Activities of Daily Living (ADL) is a term that health professionals use to describe an individual’s daily self-care activities. They use it as a measure of your functional status to assess how fit you are to stay in your home. There are six ADLs including bathing or showering, dressing, self-feeding, personal hygiene and grooming, toileting, and mobility (the ability to move yourself from one place to another).

One of the more important ADL is transferring and mobilizing.  Without functional mobility, you will not be able to go to the dining room to eat or get out of bed to get to the bathroom or dress yourself.  More importantly, all the other ADLs are dependent on your strength and mobility – specifically what we call “functional strength.”

Stay in the home you love longer

The biggest advantage of being a functionally fit person is that you get to stay in your own home as long as possible.  Why is this?  When a group at a local independent living residence involved in a care discussion were asked about staying home, they unanimously agreed it was their top priority. They wanted to sleep in their own bed, eat their own meals, be free to make choices and remain independent. One resident responded that she liked her home because “I’m familiar with my surroundings.” Her neighbor agreed. He said, “I can do what I want to do when I want to do it.”

As we grow older, remaining independent really comes down to one’s functional fitness. You need to stay strong.
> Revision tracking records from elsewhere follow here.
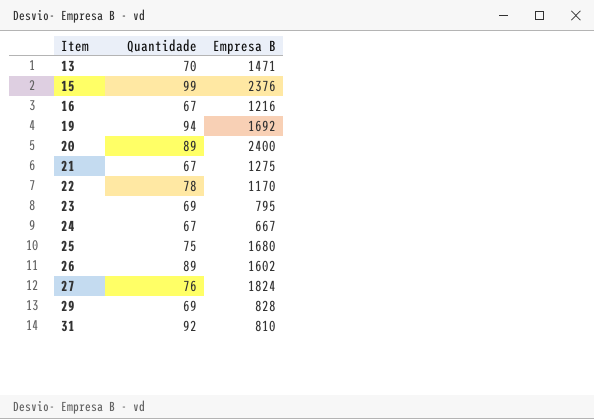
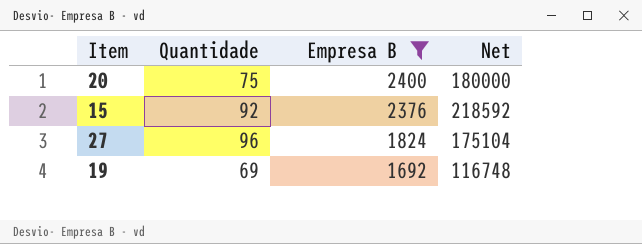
filter: none -> Empresa B >= 1692
row order: Item ascending -> Empresa B descending
column Net | formula: none -> [Quantidade] * [Empresa B]
20 | Quantidade: 89 -> 75
15 | Quantidade: 99 -> 92
27 | Quantidade: 76 -> 96
19 | Quantidade: 94 -> 69

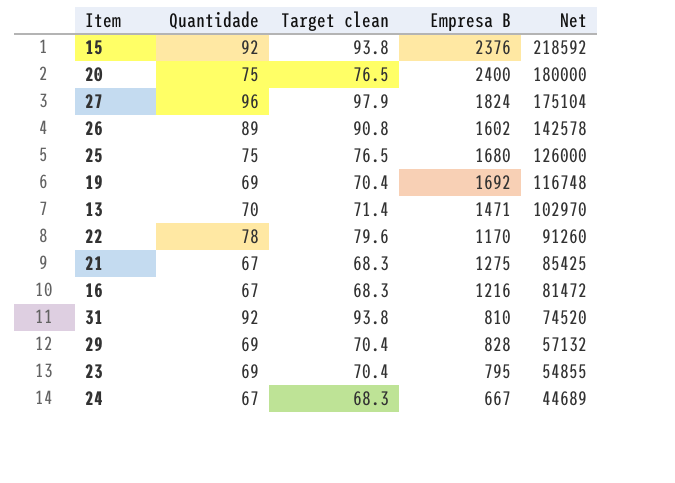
filter: Empresa B >= 1692 -> none
row order: Empresa B descending -> Net descending
column Target clean | formula: none -> [Quantidade] * 1.02

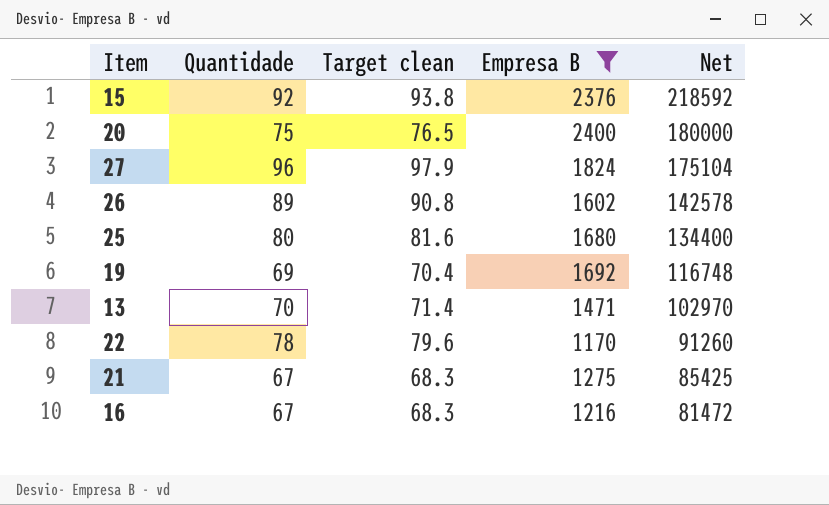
filter: none -> Empresa B >= 1170
25 | Quantidade: 75 -> 80
25 | Target clean: 76.5 -> 81.6
25 | Net: 126000 -> 134400

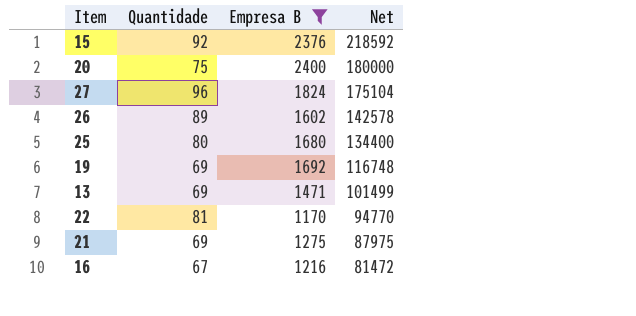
column Target clean | formula: [Quantidade] * 1.02 -> none
13 | Quantidade: 70 -> 69
13 | Net: 102970 -> 101499
22 | Quantidade: 78 -> 81
22 | Net: 91260 -> 94770
21 | Quantidade: 67 -> 69
21 | Net: 85425 -> 87975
The good news is, with a little commitment and help, you can maintain, even regain your functional strength. “Whatever activity you do, there is an exercise that will target the muscles and joints required to do the activity and enable you to do them longer,” says Medical Exercise Specialist, Emma.

Fall Prevention

One of the things that happens when your balance deteriorates is a tendency to shuffle in order to try and keep your feet close to the ground.  Medical Exercise Specialists will work with you to build a strong gait pattern and encourage proper posture.  Every time you strike your heel on the floor, it impacts the bones and builds density. Shuffling does nothing for the bone.

The exercises are repetitive in nature to encourage those with Parkinson’s Disease or Dementia to gain a regular gait pattern through neuro muscular facilitation – the messaging which takes place between the muscles to the brain and the brain giving feedback to the muscles.

Picking Yourself Up

Falling is dangerous however getting stranded on the floor after a fall can be deadly. While we certainly don’t recommend any exercises from the floor, we do show you how to get up off the floor, because many people who fall don’t have any way to get up off the ground. We teach a couple of very simple ways to get up again, and there are some fine exercises which target the upper body and legs to assist with the push up off the floor.

In Home Chair Exercises

Even if you have difficulty standing, you can do many of these exercises from the comfort of your own chair and reap the benefits of increased strength.
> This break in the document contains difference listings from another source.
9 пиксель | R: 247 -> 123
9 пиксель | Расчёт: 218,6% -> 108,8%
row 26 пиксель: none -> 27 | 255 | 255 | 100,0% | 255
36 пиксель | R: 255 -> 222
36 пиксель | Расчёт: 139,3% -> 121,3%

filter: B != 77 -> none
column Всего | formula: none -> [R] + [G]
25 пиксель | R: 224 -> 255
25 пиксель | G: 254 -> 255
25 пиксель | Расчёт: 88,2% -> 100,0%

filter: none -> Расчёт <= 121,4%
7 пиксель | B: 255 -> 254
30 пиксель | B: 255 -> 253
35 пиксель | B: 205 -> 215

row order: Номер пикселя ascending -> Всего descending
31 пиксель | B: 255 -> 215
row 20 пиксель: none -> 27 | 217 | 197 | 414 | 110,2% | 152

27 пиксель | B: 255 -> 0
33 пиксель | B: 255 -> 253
Recover from surgery and hospital visits more quickly

If you undergo hip or knee replacement surgery, the exercise program you should do post-surgery is very comprehensive. These post-surgery exercises are extremely important. If you don’t do them, the muscles targeted in the surgery will atrophy.
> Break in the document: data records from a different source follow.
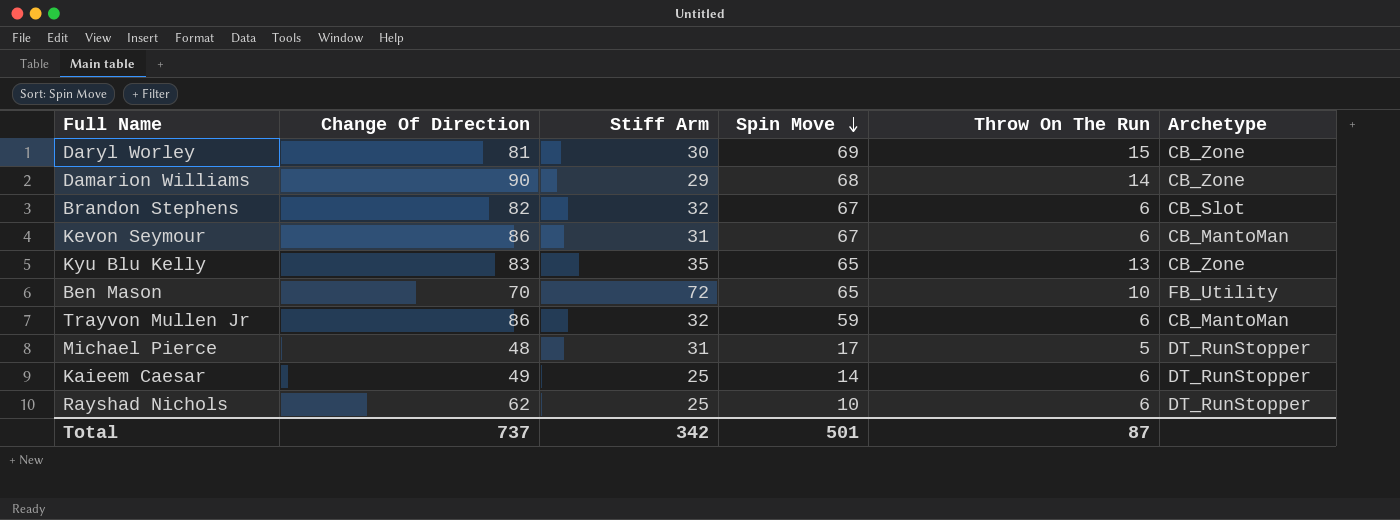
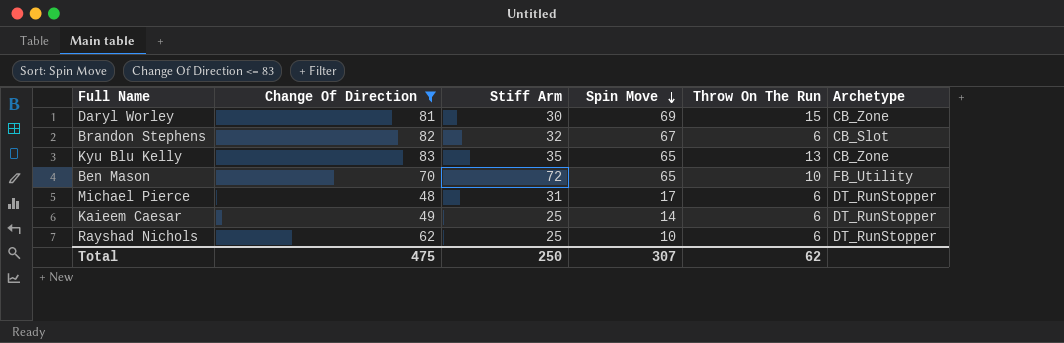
filter: none -> Change Of Direction <= 83
Michael Pierce | Throw On The Run: 5 -> 6
Total | Change Of Direction: 737 -> 475
Total | Stiff Arm: 342 -> 250
Total | Spin Move: 501 -> 307
Total | Throw On The Run: 87 -> 62

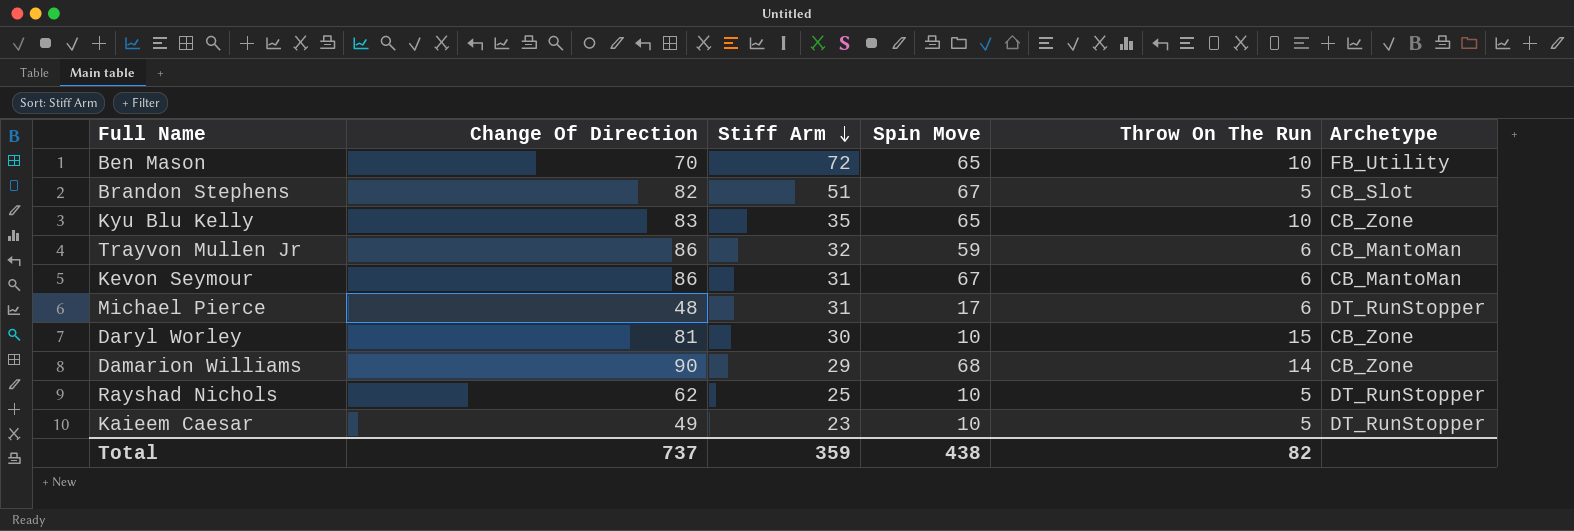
filter: Change Of Direction <= 83 -> none
row order: Spin Move descending -> Stiff Arm descending
Brandon Stephens | Stiff Arm: 32 -> 51
Brandon Stephens | Throw On The Run: 6 -> 5
Kyu Blu Kelly | Throw On The Run: 13 -> 10
Daryl Worley | Spin Move: 69 -> 10
Rayshad Nichols | Throw On The Run: 6 -> 5
Kaieem Caesar | Stiff Arm: 25 -> 23
Kaieem Caesar | Spin Move: 14 -> 10
Kaieem Caesar | Throw On The Run: 6 -> 5
Total | Change Of Direction: 475 -> 737
Total | Stiff Arm: 250 -> 359
Total | Spin Move: 307 -> 438
Total | Throw On The Run: 62 -> 82

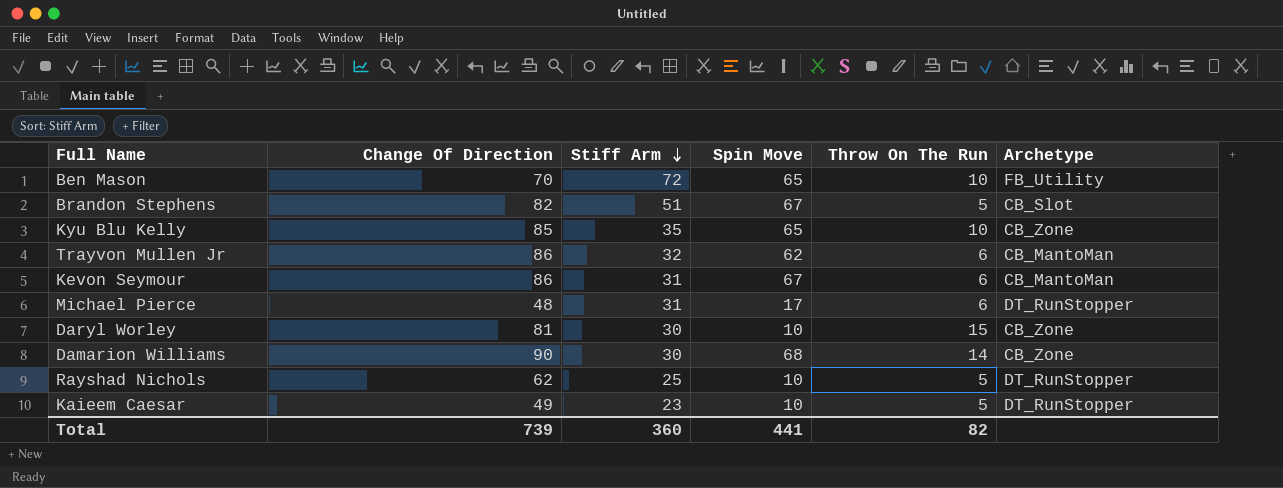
Kyu Blu Kelly | Change Of Direction: 83 -> 85
Trayvon Mullen Jr | Spin Move: 59 -> 62
Damarion Williams | Stiff Arm: 29 -> 30
Total | Change Of Direction: 737 -> 739
Total | Stiff Arm: 359 -> 360
Total | Spin Move: 438 -> 441

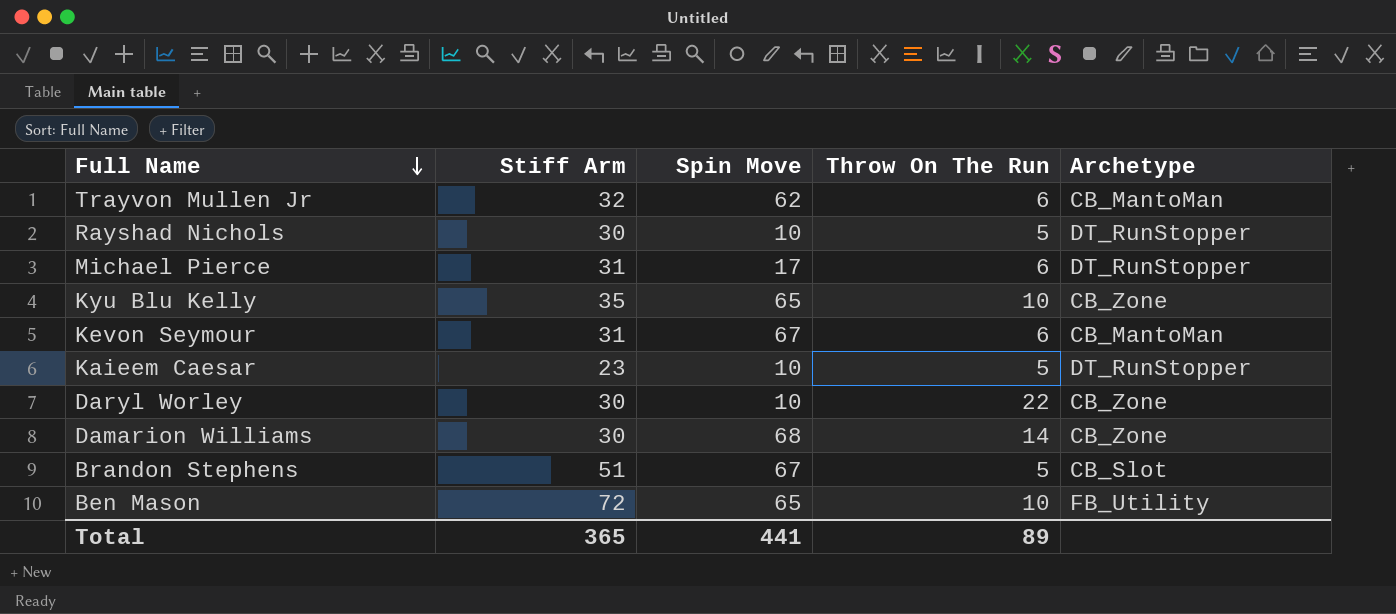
row order: Stiff Arm descending -> Full Name descending
column Change Of Direction | position: 2 -> none
Rayshad Nichols | Stiff Arm: 25 -> 30
Daryl Worley | Throw On The Run: 15 -> 22
Total | Stiff Arm: 360 -> 365
Total | Throw On The Run: 82 -> 89

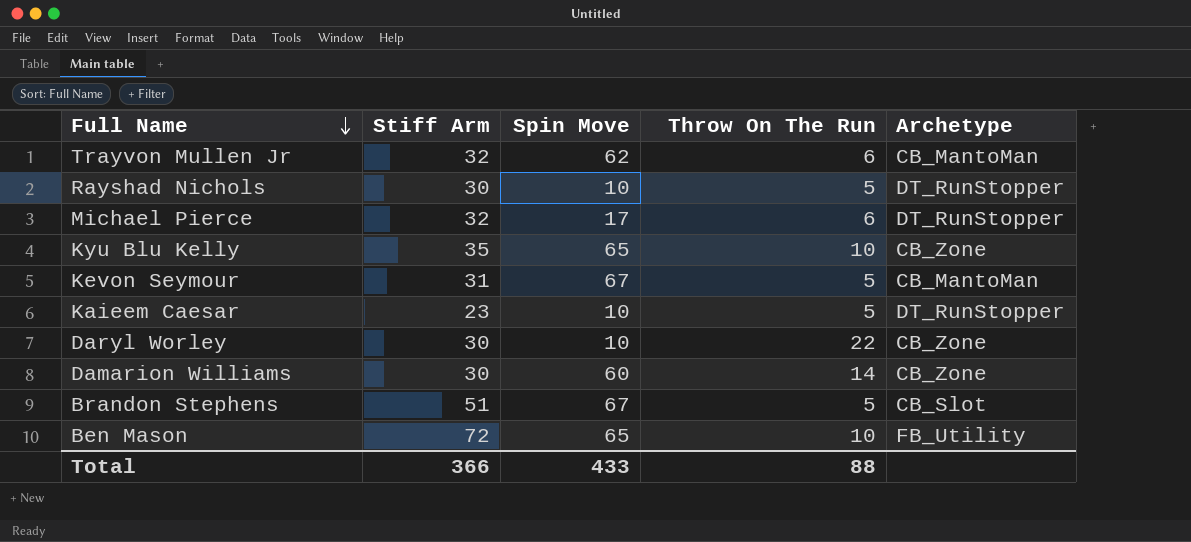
Michael Pierce | Stiff Arm: 31 -> 32
Kevon Seymour | Throw On The Run: 6 -> 5
Damarion Williams | Spin Move: 68 -> 60
Total | Stiff Arm: 365 -> 366
Total | Spin Move: 441 -> 433
Total | Throw On The Run: 89 -> 88

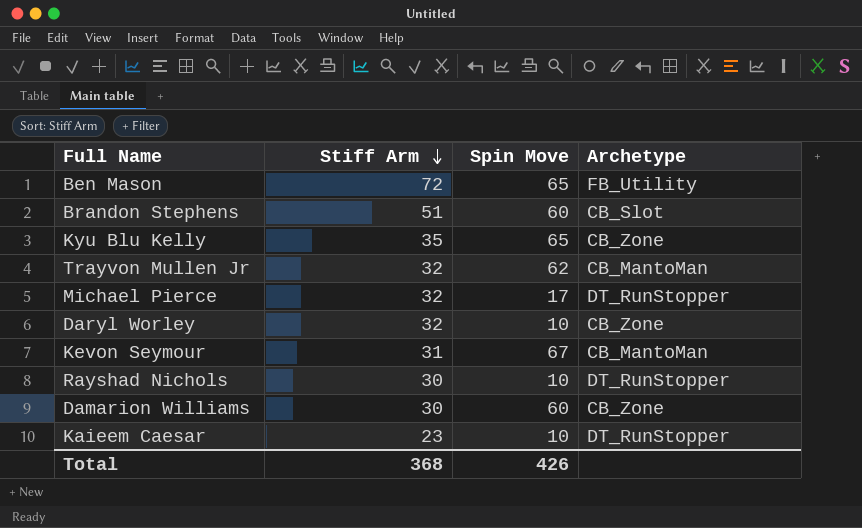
row order: Full Name descending -> Stiff Arm descending
column Throw On The Run | position: 4 -> none
Brandon Stephens | Spin Move: 67 -> 60
Daryl Worley | Stiff Arm: 30 -> 32
Total | Stiff Arm: 366 -> 368
Total | Spin Move: 433 -> 426

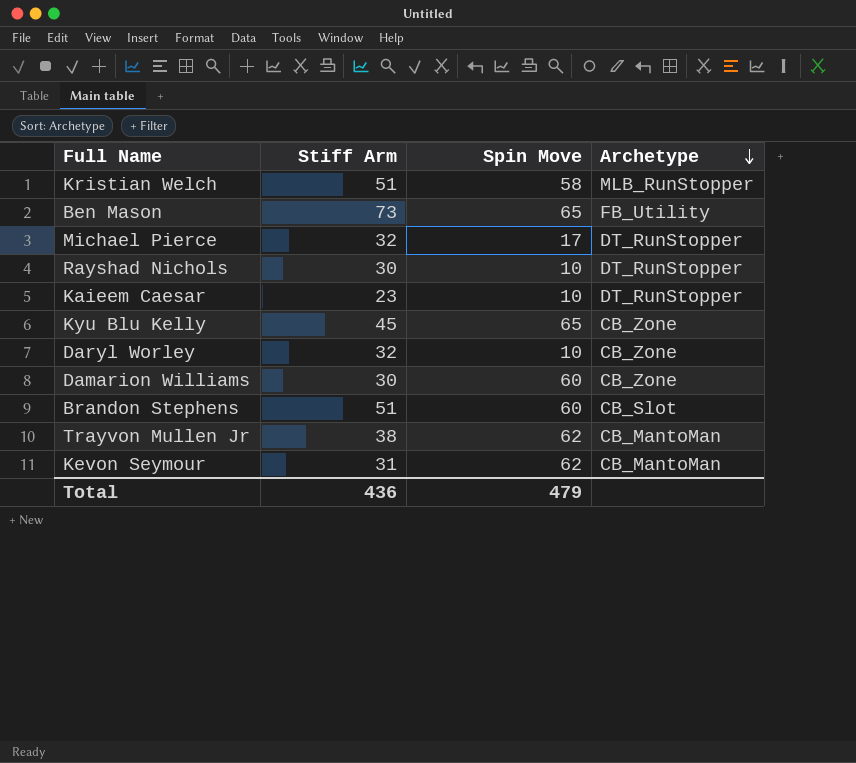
row order: Stiff Arm descending -> Archetype descending
row Kristian Welch: none -> 51 | 58 | MLB_RunStopper
Ben Mason | Stiff Arm: 72 -> 73
Kyu Blu Kelly | Stiff Arm: 35 -> 45
Trayvon Mullen Jr | Stiff Arm: 32 -> 38
Kevon Seymour | Spin Move: 67 -> 62
Total | Stiff Arm: 368 -> 436
Total | Spin Move: 426 -> 479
When you leave the hospital, the outpatient program that sets you up with exercises sincerely hopes you will continue to follow-up in the community where you have the support of qualified personnel to assist you.

Seniors are into fitness for a completely different reason. They want to recover from surgery, focus on balance issues to prevent falling and make sure old injuries don’t come back to haunt them.

Engage a physiotherapist or Medical Exercise Specialist to set you up for in-home exercises which incorporates cardiovascular and strength training and specific exercises for balance and core strength.